Japanese incense ingredients, roots, barks, flowers and aromatic plants

Quality ingredients are key to Japanese incense.

If all this is important, interesting and valuable to you, then you want to be assured about the types of ingredients used in the Japanese incense sticks we sell and promote at Vectis Karma. Japanese incense benefits are known worldwide, due to the finest natural materials it is made of: roots, barks, flowers and fruits...

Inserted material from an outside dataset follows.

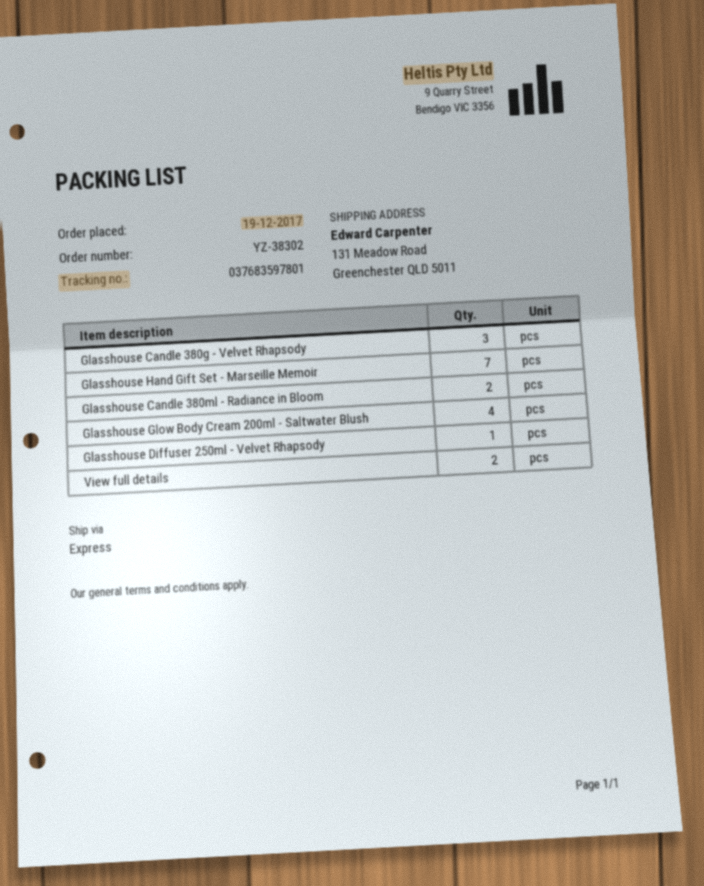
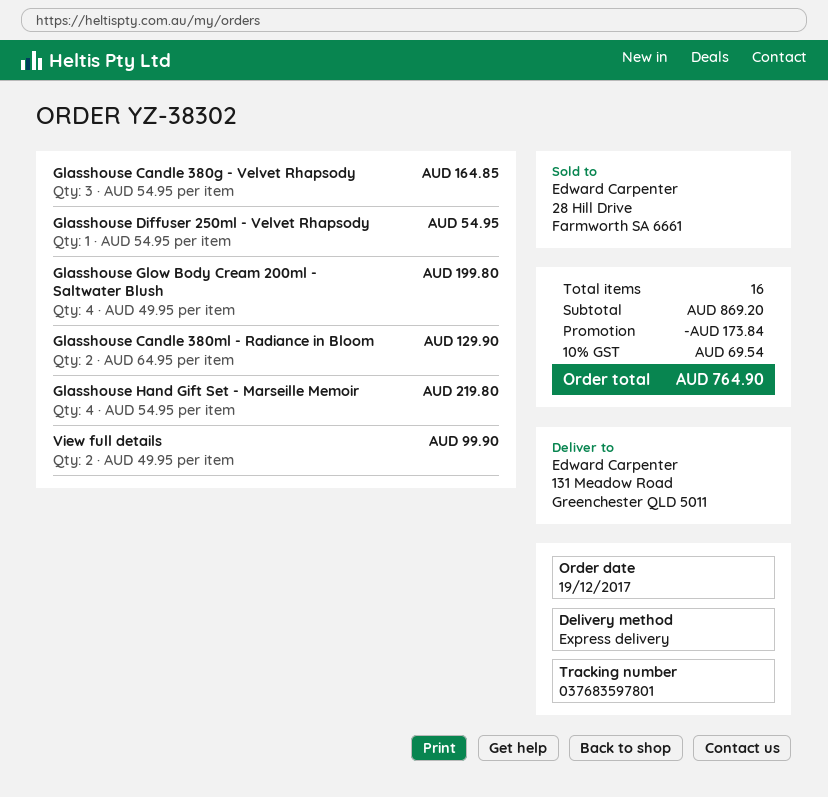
Glasshouse Hand Gift Set - Marseille Memoir: 7 -> 4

What ingredients are used in Japanese incense?

Roots & Barks

a. ALOESWOOD/AGARWOOD - the resinous wood of the Aquilaria tree, treasured for its complex and pleasing aroma
k. CINNAMON - the dried, curled up bark of a Sri Lankan evergreen tree, one of the world's oldest and best known spices
d. SANDALWOOD - the woody core ingredient of fragrance and medicine products for millennia, cultivated from the Santalum trees of India, Indonesia and South Pacific
Also (not shown): HAISOKOH - thin, hairlike root from China Also and KANSHO - rhizome of an Indian plant


i. BORNEOL CAMPHOR - a mint-scented aromatic produced by the Camphor laurel tree, used for centuries in incense, medicine and cooking
j. FRANKINCENSE - the resinous 'tears' of the Arabian Boswellia tree, historically one of the world's most heavily traded treasures
c. MYRRH - the resin of the Commiphora Myrrha tree of Yemen and North America, used in incense, Ayurvedic remedies and wine
Also (not shown): BENZOIN - a resin from Java and Thailand

Aromatic Plants

h. PATCHOULI - a tropical herb of the mint family, highly recognisable for its warm, woodsy and playfyl scent
f. RHUBARB - an herbaceous, perennial plant with a tart red stalk, often used in cooking and Chinese medicine as well as an aromatic ingredient
g. TEA LEAVES - enjoyed as a beverage for thousands of years, the warm, soothing character of tea leaves is also used as a fragrance

Fruits & Flowers

b. CLOVE - a dried flower bud originated from the Spice Islands of India, well known for its warm, sweet aroma
e. STAR ANISE - the dried fruit of the Japanese Star Anise tree, inedible but possessing a lively, unique and sweet scent useful for incense
Also (not shown): CONCH SHELLS - ground up, used as a preservative
Morning Star Japanese incense is especially reknown for its floral fragrances.